Employers providing employees with benefits subject to ERISA have a duty to provide accurate benefit information to employees. As with many areas of ERISA, the definition of "inaccurate" information and the consequences to employers for providing inaccurate information has been unclear. The United States Supreme Court addressed this gray area of ERISA in CIGNA Corp. v. Amara, 131 S. Ct. 1866 (2011), finding that employees may be entitled to “appropriate equitable relief” for inaccurate statements about benefits, even if the plan document itself is accurate.
In CIGNA v.

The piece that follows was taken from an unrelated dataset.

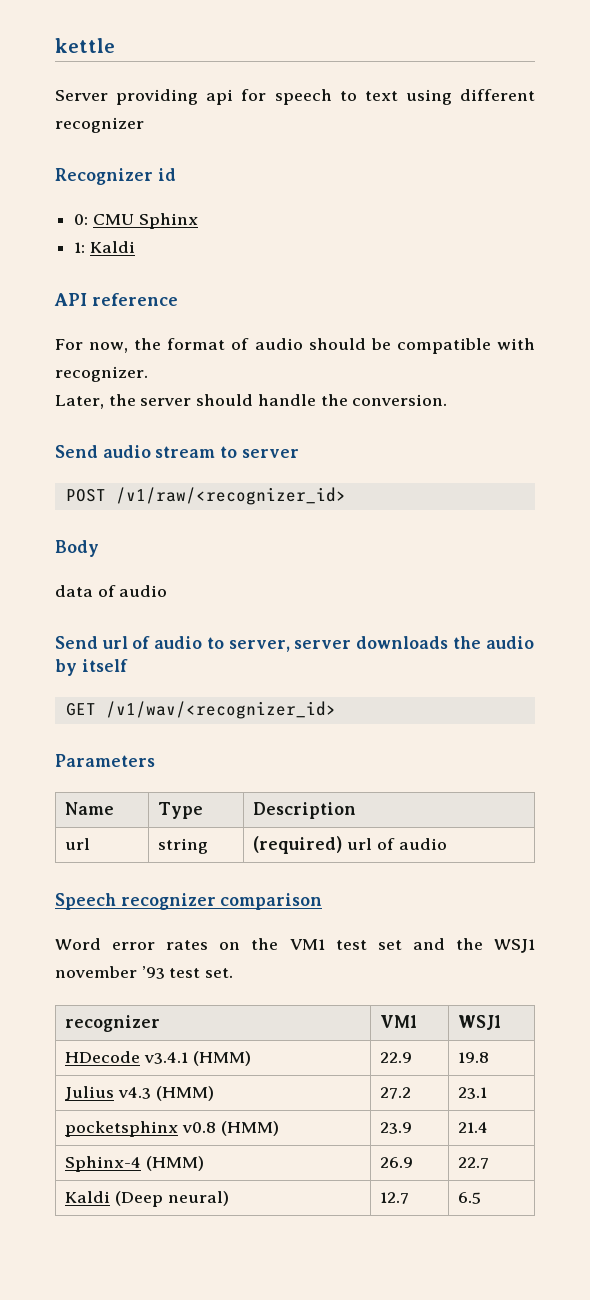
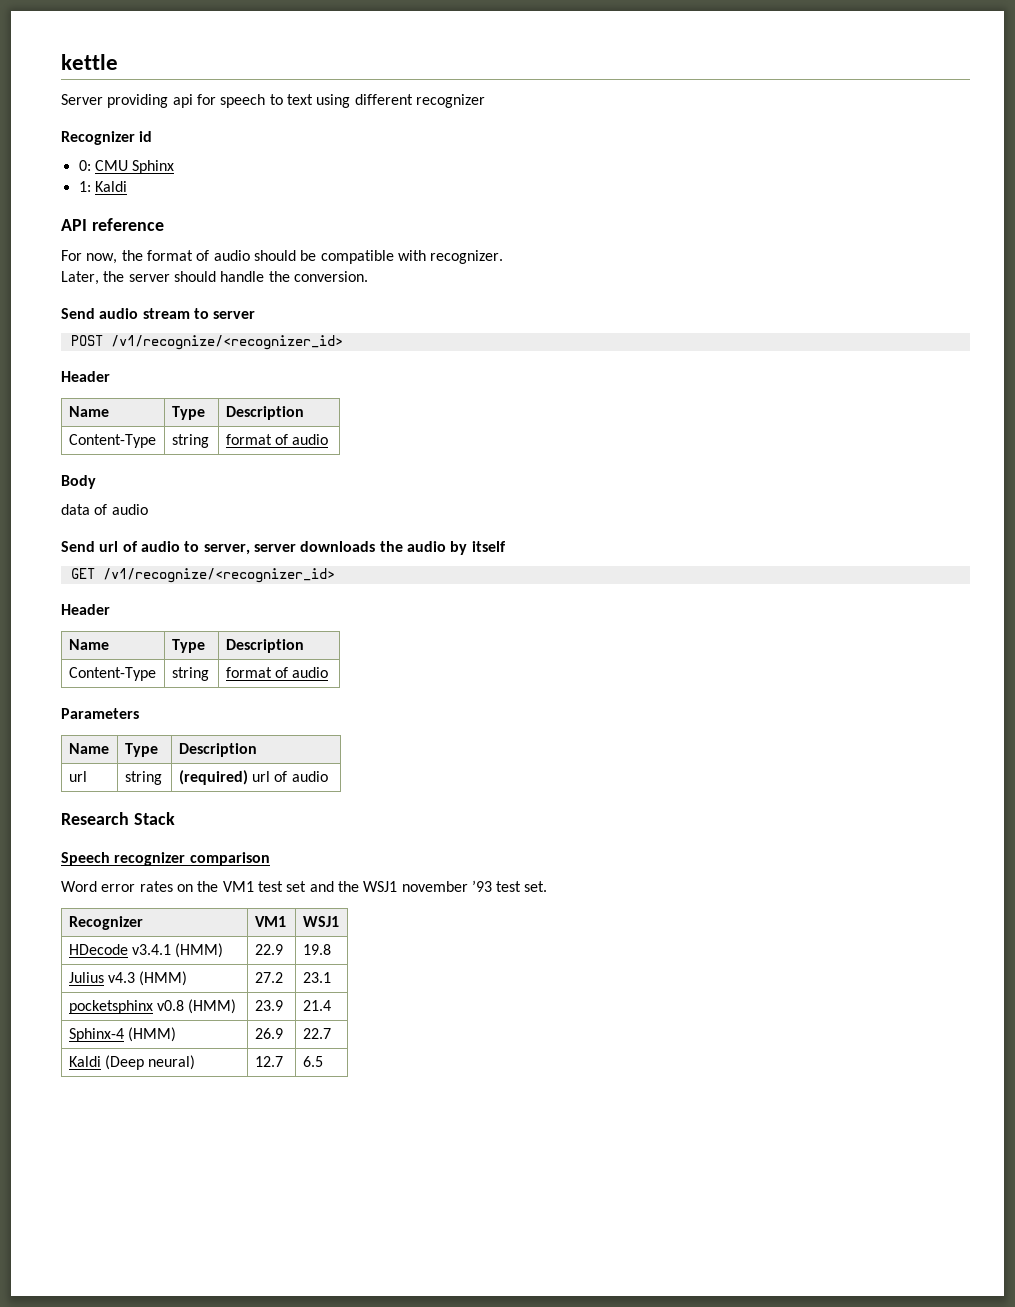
[115,487,346,505] /v1/raw/<recognizer_id> -> [110,335,343,350] [61,371,110,382] [68,406,109,417] [171,406,205,420] [225,406,304,420] [68,434,156,448] [171,434,209,448] [225,434,329,445] /v1/recognize/<recognizer_id> // Header // Name | Type | Description // Content-Type | string | format of audio
[105,701,336,719] /v1/wav/<recognizer_id> -> [102,568,335,583] [61,604,110,615] [68,639,109,650] [171,639,205,653] [225,639,304,653] [68,667,156,681] [171,667,209,681] [225,667,329,678] /v1/recognize/<recognizer_id> // Header // Name | Type | Description // Content-Type | string | format of audio
(447, 844) none -> [61,812,175,825] // Research Stack
[65,1015,161,1032] recognizer -> [68,916,143,930] Recognizer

Amara, the Court found that harmed employees may obtain equitable relief under ERISA § 502(a)(3) not only for violations of plan terms, but also for failing to furnish a summary plan description that is “sufficiently accurate and comprehensive to reasonably apprise such participants and beneficiaries of their rights and obligations under the plan,” or failing to furnish a new summary plan description adopting a modification or significant benefit reduction in the terms of the plan.
Although the Court declined to articulate the appropriate standard of harm to determine an employee’s entitlement to relief, the decision commented that Congress did not intend to impose a rigorous standard of proving harm to obtain relief, and discussed available remedies to provide the employees with benefits consistent with the information provided to them, including reforming contracts, equitable estoppel, and prevention of unjust enrichment by imposition of a surcharge against the trustee to make the harmed party whole.